A triangle has corners at `(7 ,5 )`, `(2 ,3 )`, and `(1 ,4 )`. What is the area of the triangle's circumscribed circle?

The standard Cartesian form of the equation of a circle is:

`(x - h)^2 + (y - k)^2 = r^2" [1]"`

where `(x, y)` is any point on the circle, `(h, k)` is the center point, and r is the radius.

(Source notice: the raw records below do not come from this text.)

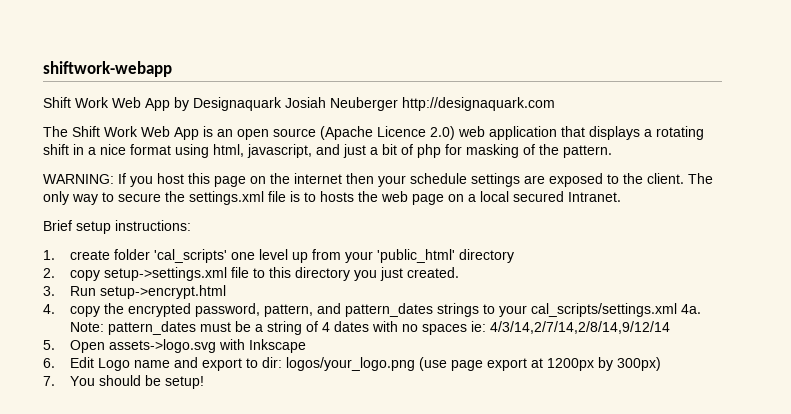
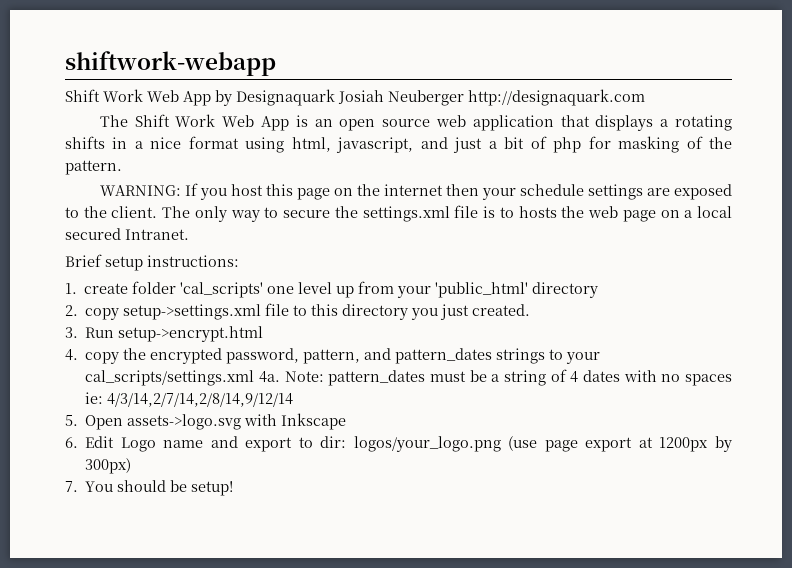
[320,126,455,140] (Apache Licence 2.0) -> (431, 123) none
[43,144,69,155] shift -> [65,136,105,149] shifts

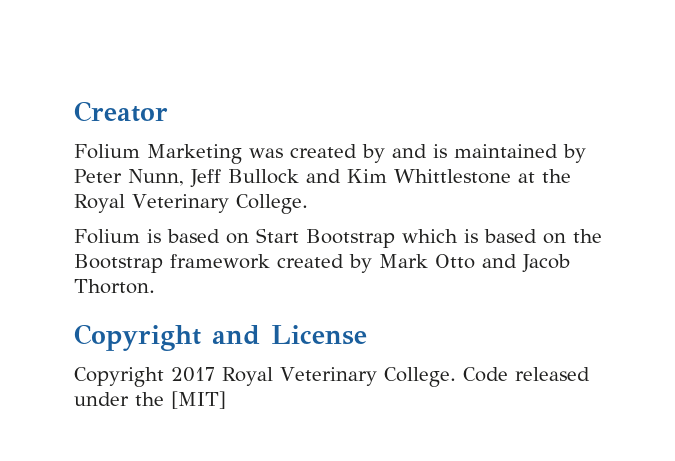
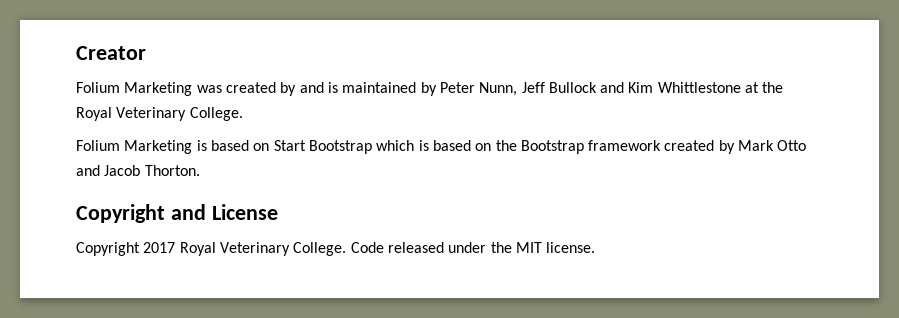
(140, 236) none -> [124,140,193,154] Marketing
[171,391,226,409] [MIT] -> [515,242,596,253] MIT license.

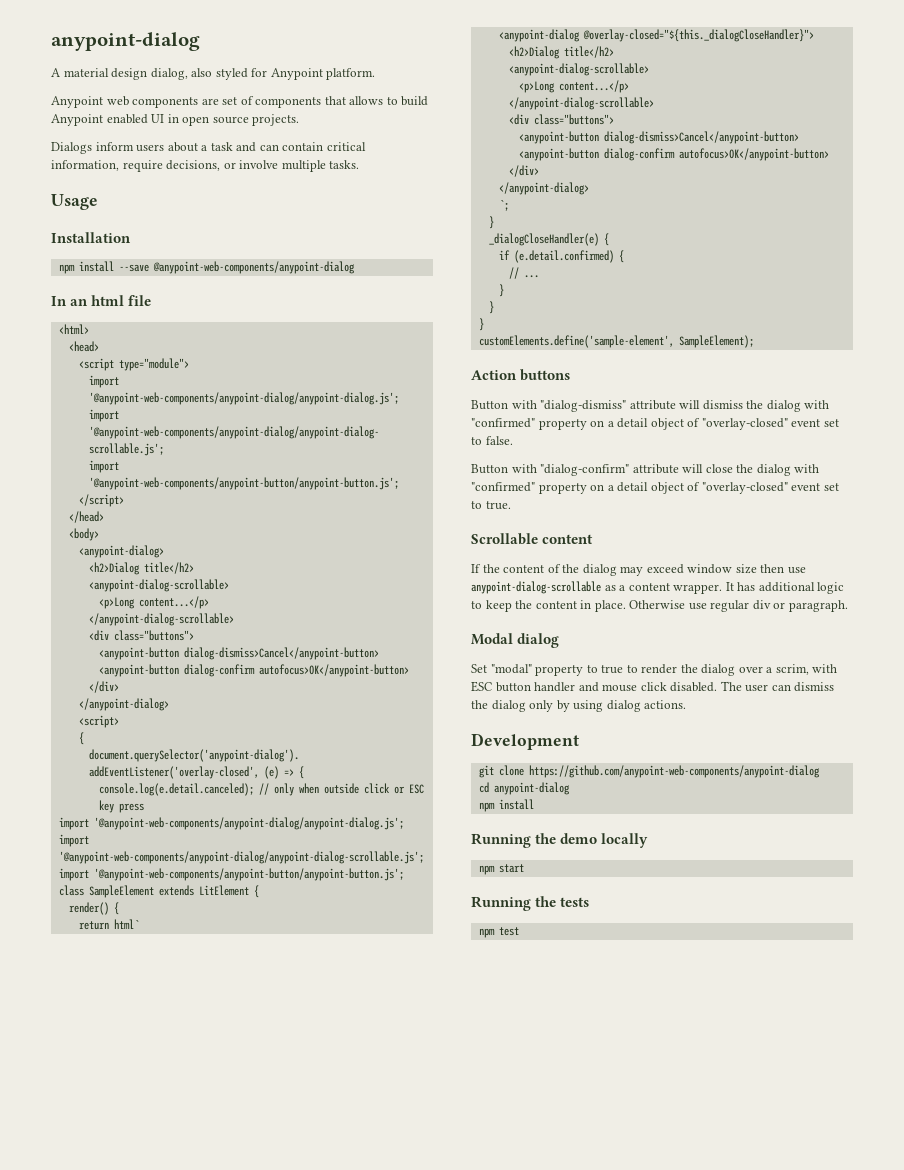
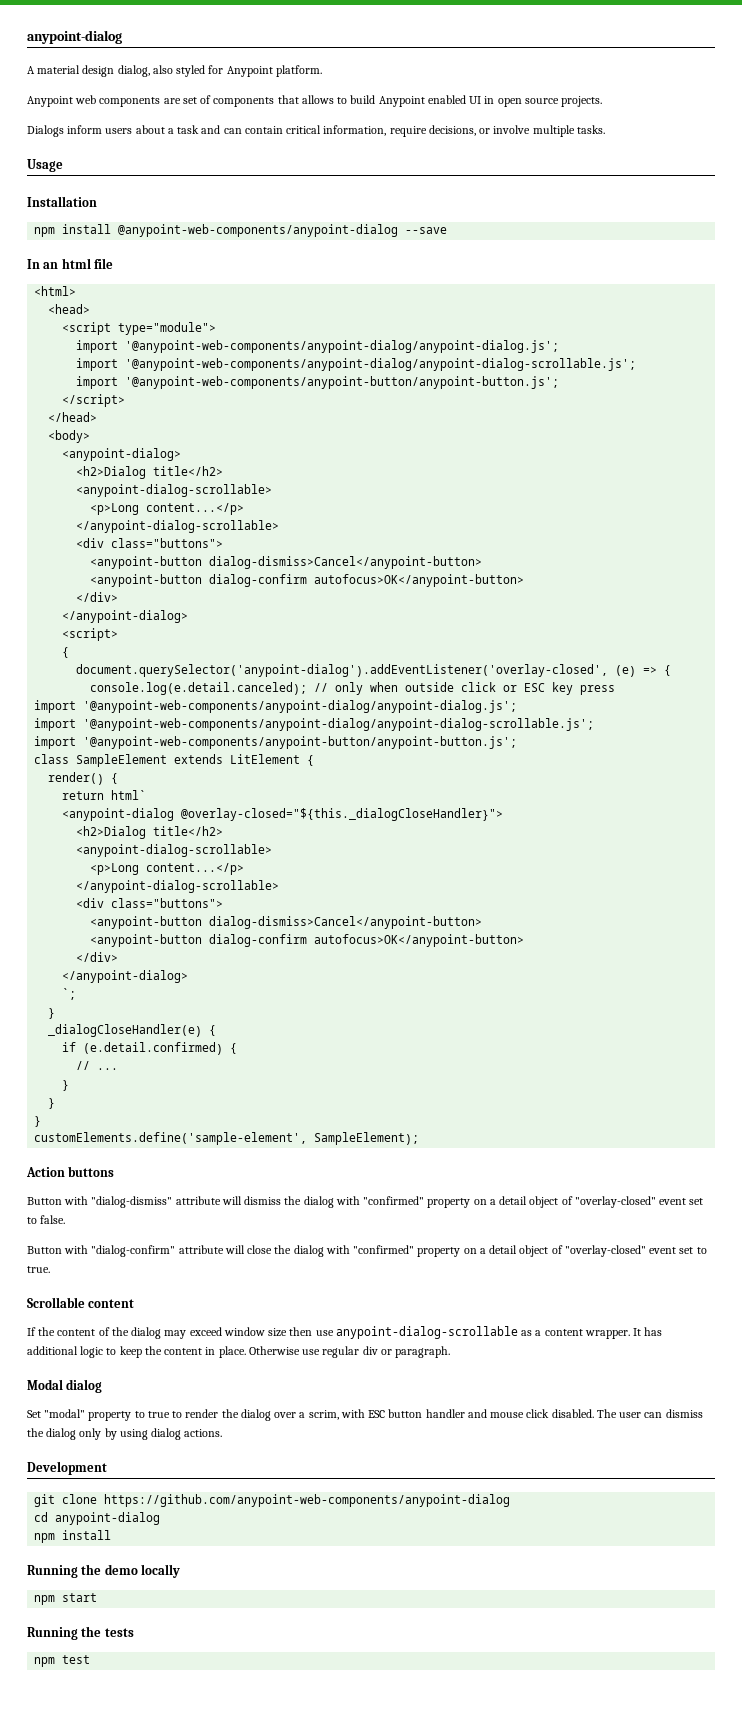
(114, 266) none -> [118,224,399,237] @anypoint-web-components/anypoint-dialog
[152,261,355,274] @anypoint-web-components/anypoint-dialog -> (448, 230) none

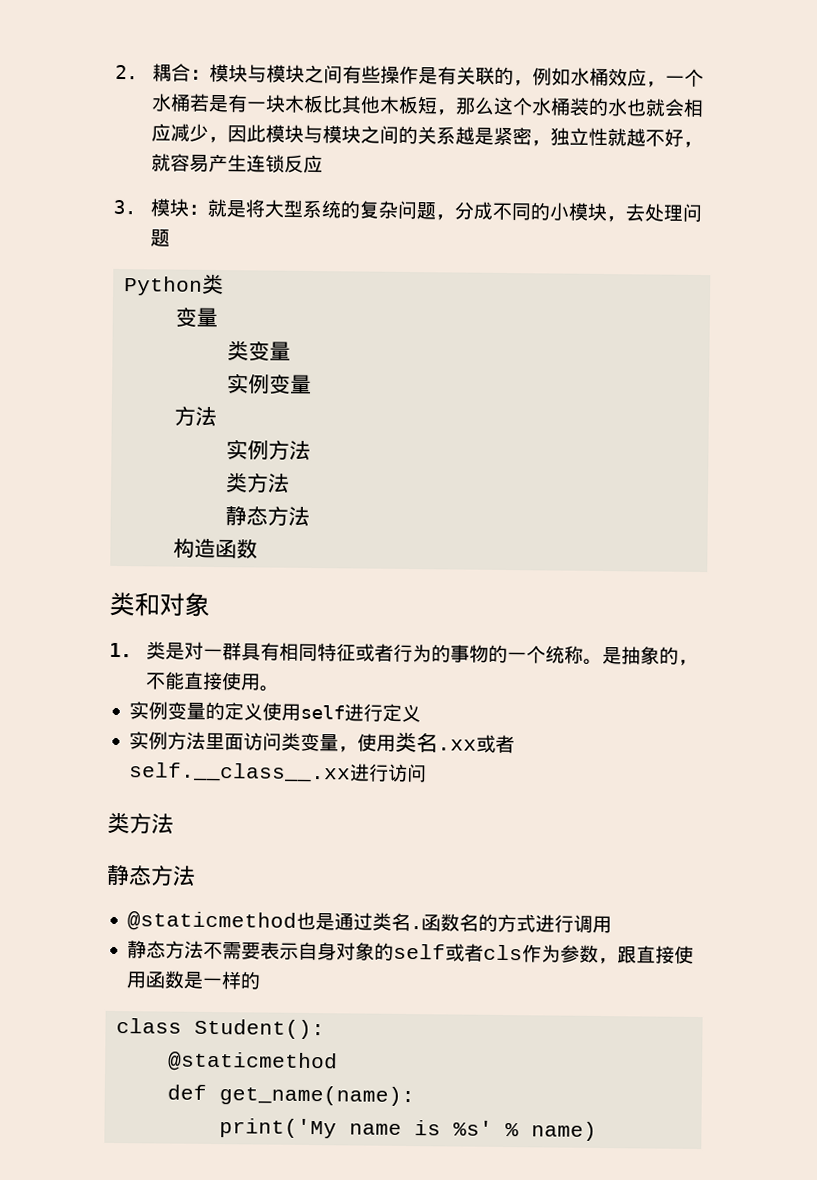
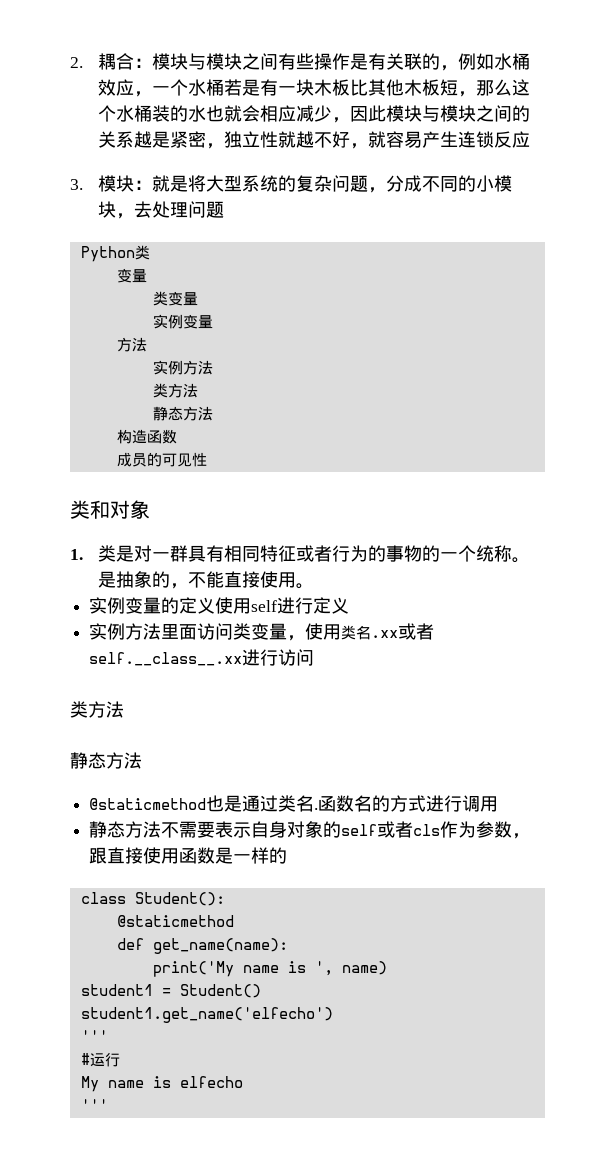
(259, 549) none -> [116,452,207,467] // 成员的可见性
[453,1120,520,1137] %s' % -> [314,961,333,976] ',
(598, 1131) none -> [80,984,261,998] [80,1007,333,1023] [80,1030,108,1042] [80,1052,120,1067] [80,1076,243,1092] [80,1099,108,1111] // student1 = Student() // student1.get_name('elfecho') // ''' // #运行 // My name is elfecho // '''

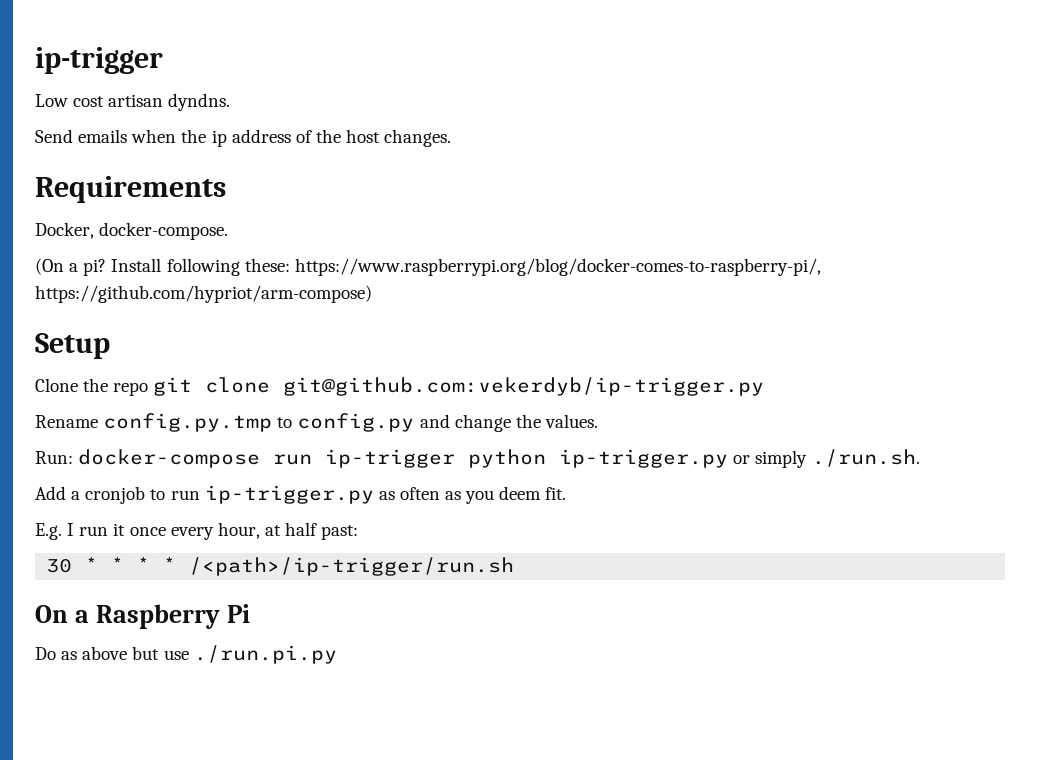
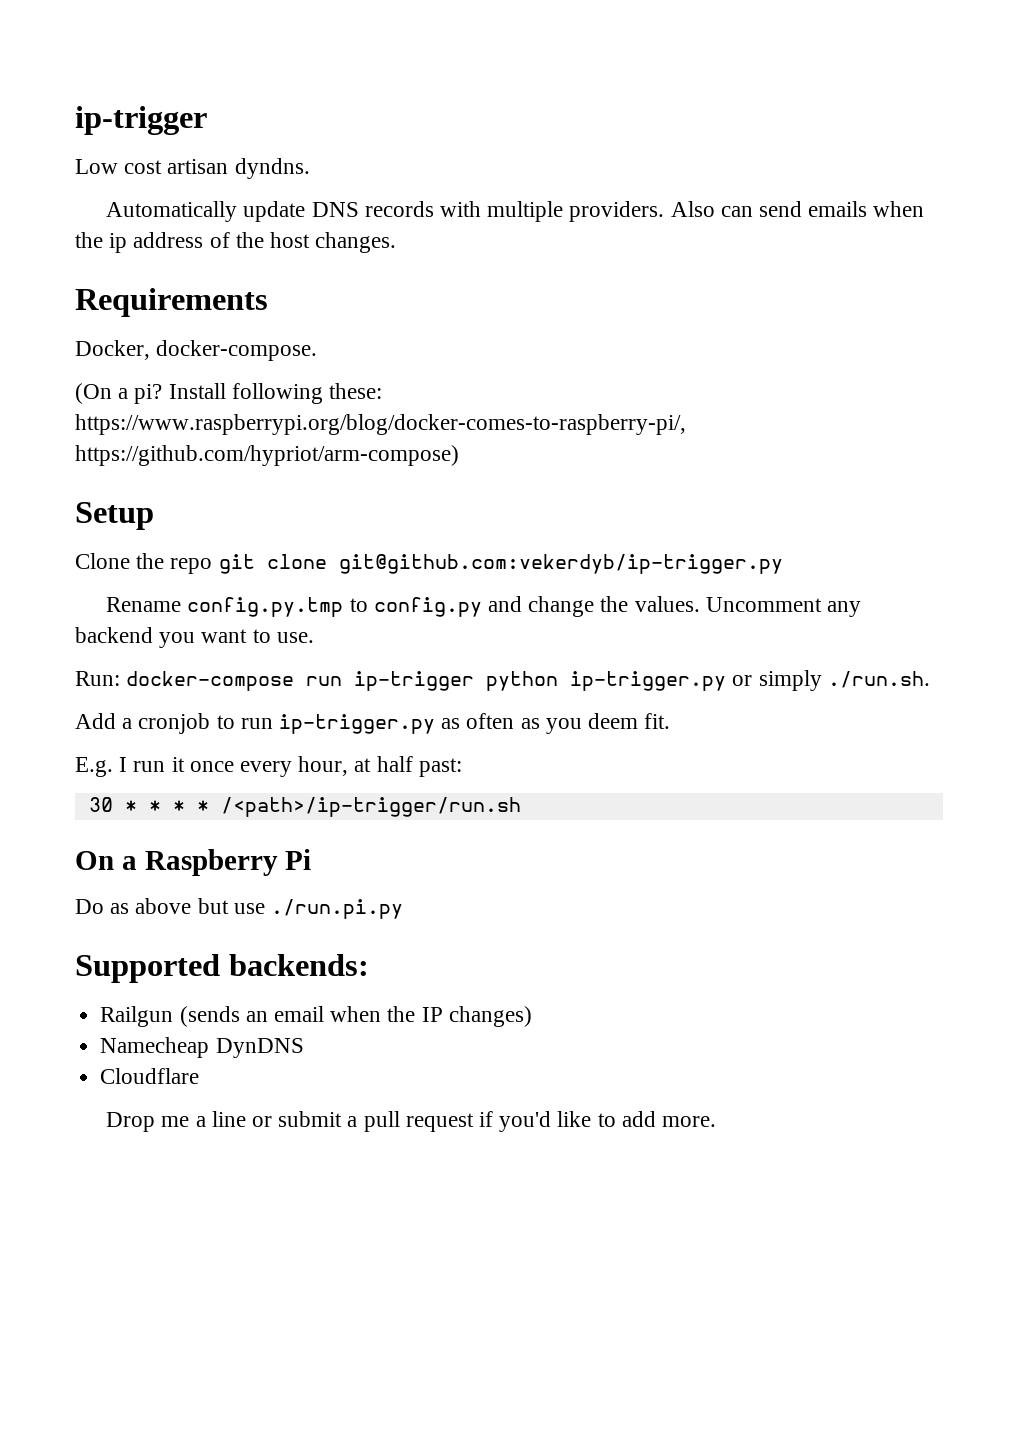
[35,129,73,143] Send -> [106,201,803,222] Automatically update DNS records with multiple providers. Also can send
(598, 421) none -> [705,597,862,617] [75,627,314,648] Uncomment any backend you want to use.
(337, 654) none -> [75,954,369,983] [100,1006,532,1027] [100,1037,304,1058] [100,1068,200,1084] [106,1111,717,1132] // Supported backends: // Railgun (sends an email when the IP changes) // Namecheap DynDNS // Cloudflare // Drop me a line or submit a pull request if you'd like to add more.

When I do a problem of this type, I shift all 3 points so that one point is then origin, `(0, 0)`, because this simplifies the problem and it does not change the area of this circle:

`(2,3) to (0,0)`

`(1,4) to (-1,1)`

`(7,5) to (5, 2)`

Use equation [1] and the new points to write 3 equation:

`(0 - h)^2 + (0 - k)^2 = r^2" [2]"`
`(-1 - h)^2 + (1 - k)^2 = r^2" [3]"`
`(5 - h)^2 + (2 - k)^2 = r^2" [4]"`

Equation [2] simplifies into:

`h^2 + k^2 = r^2" [5]"`

Substitute the left side of equation [5] into the right sides of equations [3] and [4]:

`(-1 - h)^2 + (1 - k)^2 = h^2 + k^2" [6]"`
`(5 - h)^2 + (2 - k)^2 = h^2 + k^2" [7]"`

Expand the squares:

`1 + 2h + h^2 + 1 - 2k + k^2 = h^2 + k^2" [8]"`
`25 - 10h + h^2 + 4 - 4k + k^2 = h^2 + k^2" [9]"`

The `h^2 and k^2` terms sum to zero:

`1 + 2h + 1 - 2k = 0" [10]"`
`25 - 10h + 4 - 4k = 0" [11]"`

Collect the constant terms into a single term on the right:

`2h - 2k = -2" [10]"`
`-10h -4k = -29" [11]"`

Multiply equation [10] by -2 and add to equation [11]:

`-14h = -25`

`h = 25/14`

Substitute #25/14 for h in equation [10] and the solve for k:

`2(25/14) - 2k = -2`

`k = 1 + 25/14`

`k = 39/14`

Substitute the values for h and k into equation [5]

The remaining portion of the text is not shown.